Different definitions of corpus emphasise different aspects of this resource. The definition offered by McEnery and Wilson (1996: 87), for example, emphasises representativeness: “a body of text which is carefully sampled to be maximally representative of a language or language variety”. The problem with making representativeness the defining characteristic of a corpus is that it is very difficult to evaluate and it will always depend on what the corpus is used for. A way around this problem is found in the definition offered by Bowker and Pearson (2002: 9): “a large collection of authentic texts that have been gathered in electronic form according to a specific set of criteria”. Bowker and Pearson’s definition is more flexible than McEnery and Wilson’s, even if the assumption is still that the corpus is intended to be “used as a representative sample of a particular language or subset of that language” (Bowker and Pearson, 2002: 9). However, in making selection criteria and not representativeness the defining characteristic, Bowker and Pearson allow for a certain flexibility that reflects more accurately the fact that corpus representativeness is always dependent on the purpose for which the corpus is used and on the specific linguistic features under study. For example, a corpus that represents accurately the distribution of a common feature – say, pronouns – in a certain language subset may not represent accurately a rarer feature, such as the use of reported speech, in the same subset. Generally, corpora are intended to be long-term resources and to be used for a variety of studies, so representativeness cannot be ensured at the design stage.

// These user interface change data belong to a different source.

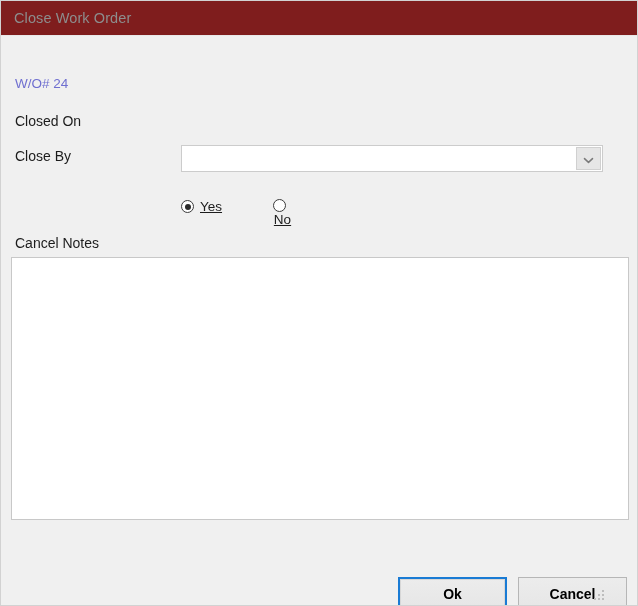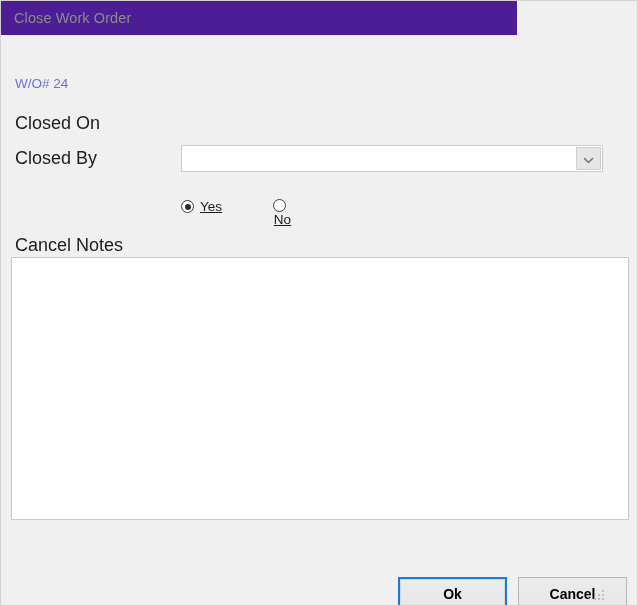--- a/index.html
+++ b/index.html
@@ -21,23 +21,23 @@
     border: 1px solid #d2d2d2;
     background: #f0f0f0;
     overflow: hidden;
   }
 
   
   .titlebar {
     position: absolute;
     left: 0;
     top: 0;
-    width: 516px;
+    width: 636px;
     height: 35px;
-    background: #4c1d95;
+    background: #7f1d1d;
     border-bottom: 1px solid #e8e8e8;
     box-sizing: border-box;
   }
   .titlebar-text {
     position: absolute;
     left: 13px;
     top: 9px;
     font-size: 14.5px;
     color: #8d8d8d;
     letter-spacing: 0.1px;
@@ -59,21 +59,21 @@
     position: absolute;
     left: 14px;
     top: 39px;
     font-size: 13.5px;
     color: #6f6fd0;
     white-space: nowrap;
   }
 
   .field-label {
     position: absolute;
-    font-size: 18px;
+    font-size: 14px;
     color: #1c1c1c;
     white-space: nowrap;
   }
   .label-closed-on { left: 14px; top: 76px; }
   .label-closed-by { left: 14px; top: 111px; }
   .label-complete  { left: 14px; top: 162px; }
   .label-notes     { left: 14px; top: 198px; }
 
   
   .datepicker {
@@ -273,21 +273,21 @@
   <div class="titlebar">
     <div class="titlebar-text">Close Work Order</div>
   </div>
 
   <div class="body-area">
 
     <div class="wo-number">W/O# 24</div>
 
     <div class="field-label label-closed-on">Closed On</div>
 
-    <div class="field-label label-closed-by">Closed By</div>
+    <div class="field-label label-closed-by">Close By</div>
     <div class="combobox">
       <div class="combo-value"></div>
       <div class="combo-button">
         <span class="chev">
           <svg width="11" height="11" viewBox="0 0 11 11">
               <path d="M1.5 3.6 L5.5 7.4 L9.5 3.6" fill="none" stroke="#7a7a7a" stroke-width="1.5" stroke-linecap="round" stroke-linejoin="round"></path>
             </svg>
         </span>
       </div>
     </div>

According to Bowker and Pearson’s definition, selection criteria is one of four aspects that differentiate a corpus from other collections of texts; the others are size, authenticity of the data and means of storage. Authentic data is generally understood as naturally occurring data, that is, not originally created or elicited for the purpose of linguistic analysis. The reference to means of storage in Bowker and Pearson’s definition is instrumental in differentiating current corpus linguistics from a longer-established tradition of manually analysing collections of texts – in some cases also relatively extensive – for purposes of extracting data. Regarding size, Bowker and Pearson only indicate that a corpus should be ‘large’. Giving more precise indications of size is problematic because whether a corpus is ‘large’ will depend on what it tries to represent. As a common-sense criterion, Bowker and Pearson suggest: “a greater number of texts than you would be able to easily collect and read in printed form” (2002: 10).

An even more flexible ‘definition’ of corpus is offered by Leech (1992: 106): “a helluva lot of text, stored on a computer”. Here, the emphasis is obviously on size and medium, but no criterion is offered as to what differentiates a corpus from other collections of texts; Leech seems to imply that there is no need for such a distinction. A similarly flexible approach is taken by Kilgarriff and Grefenstette (2003: 334): “A corpus is a collection of texts when considered as an object of language or literary study.” It can be argued that the focus on linguistic study can be taken for granted in corpus linguistics, so this does not really add a constraint to what can be considered a corpus. Still, Kilgarriff and Grefenstette make a very good point, which is that we should not confuse the question “What is a corpus?” with “What is a good corpus (for certain kinds of linguistic study)?” (ibid). The conclusion we can draw is that if we are concerned about what makes a ‘good corpus’ then sometimes size (if large enough, and Kilgarriff and Grefenstette are talking about the whole world wide web as a corpus) can outweigh the benefits of carefully selected criteria.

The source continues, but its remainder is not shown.